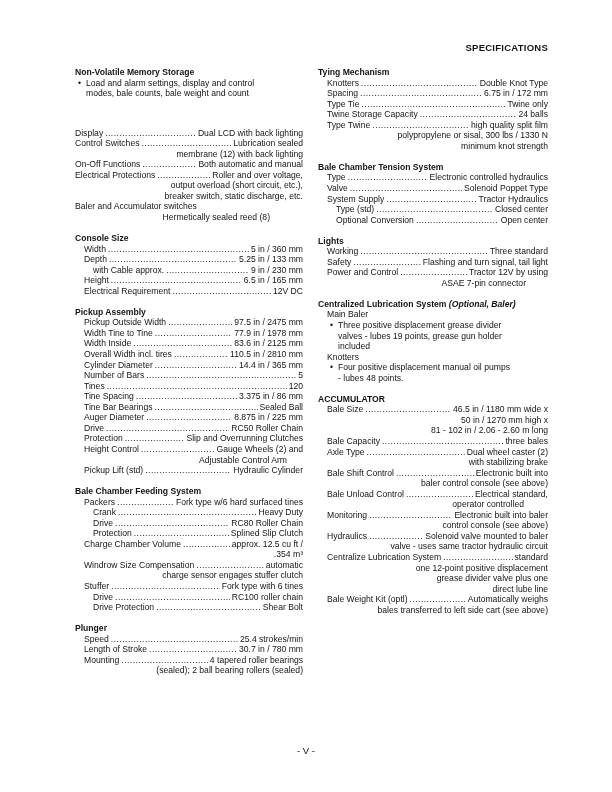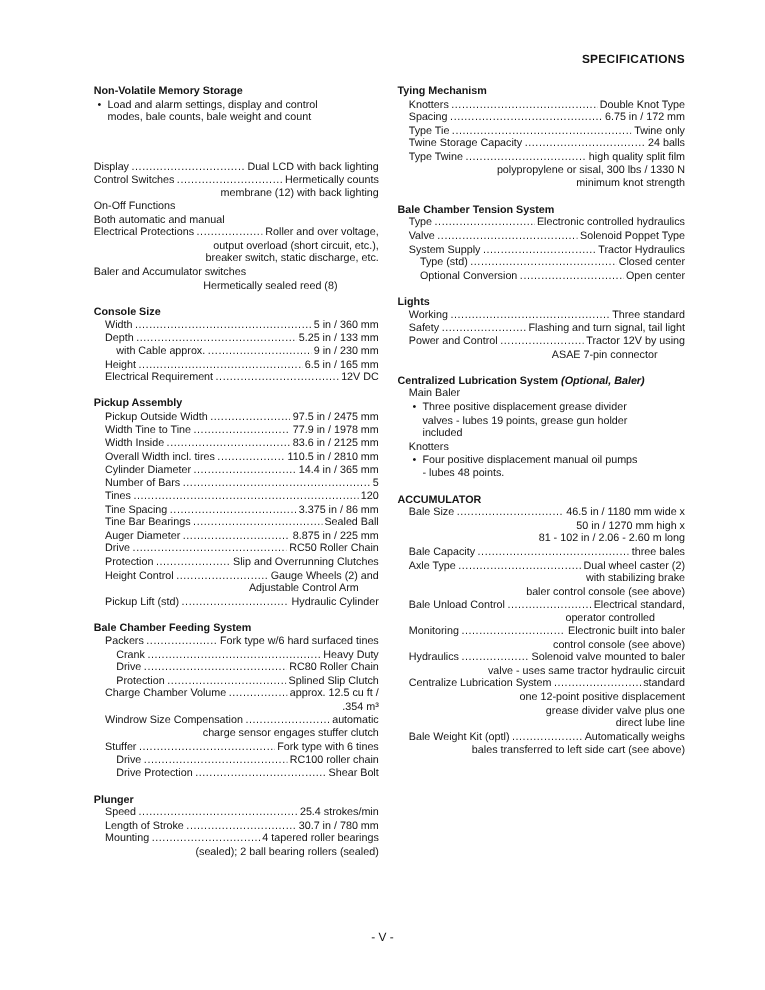--- a/index.html
+++ b/index.html
@@ -68,24 +68,24 @@
           </div>
           <div class="line bcont plain" style="padding-left: 11px;">modes, bale counts, bale weight and count</div>
           <div class="line leader" style="padding-left: 0px; margin-top: 29px;">
             <span class="lab">Display</span>
             <span class="dots"></span>
             <span class="val">Dual LCD with back lighting</span>
           </div>
           <div class="line leader" style="padding-left: 0px;">
             <span class="lab">Control Switches</span>
             <span class="dots"></span>
-            <span class="val">Hermetically counts</span>
+            <span class="val">Lubrication sealed</span>
           </div>
           <div class="line cont">membrane (12) with back lighting</div>
-          <div class="line leader" style="padding-left: 0px; flex-direction: column;">
+          <div class="line leader" style="padding-left: 0px;">
             <span class="lab">On-Off Functions</span>
             <span class="dots"></span>
             <span class="val">Both automatic and manual</span>
           </div>
           <div class="line leader" style="padding-left: 0px;">
             <span class="lab">Electrical Protections</span>
             <span class="dots"></span>
             <span class="val">Roller and over voltage,</span>
           </div>
           <div class="line cont">output overload (short circuit, etc.),</div>
@@ -372,20 +372,25 @@
             <span class="lab">Bale Capacity</span>
             <span class="dots"></span>
             <span class="val">three bales</span>
           </div>
           <div class="line leader" style="padding-left: 9px;">
             <span class="lab">Axle Type</span>
             <span class="dots"></span>
             <span class="val">Dual wheel caster (2)</span>
           </div>
           <div class="line cont">with stabilizing brake</div>
+          <div class="line leader" style="padding-left: 9px;">
+            <span class="lab">Bale Shift Control</span>
+            <span class="dots"></span>
+            <span class="val">Electronic built into</span>
+          </div>
           <div class="line cont">baler control console (see above)</div>
           <div class="line leader" style="padding-left: 9px;">
             <span class="lab">Bale Unload Control</span>
             <span class="dots"></span>
             <span class="val">Electrical standard,</span>
           </div>
           <div class="line cont" style="padding-right: 24px;">operator controlled</div>
           <div class="line leader" style="padding-left: 9px;">
             <span class="lab">Monitoring</span>
             <span class="dots"></span>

---*---

Problem requirements:
Among the lines of the data, identify those with the word "lighting". Copy each of them.

Finished exercise:
             <span class="val">Dual LCD with back lighting</span>
           <div class="line cont">membrane (12) with back lighting</div>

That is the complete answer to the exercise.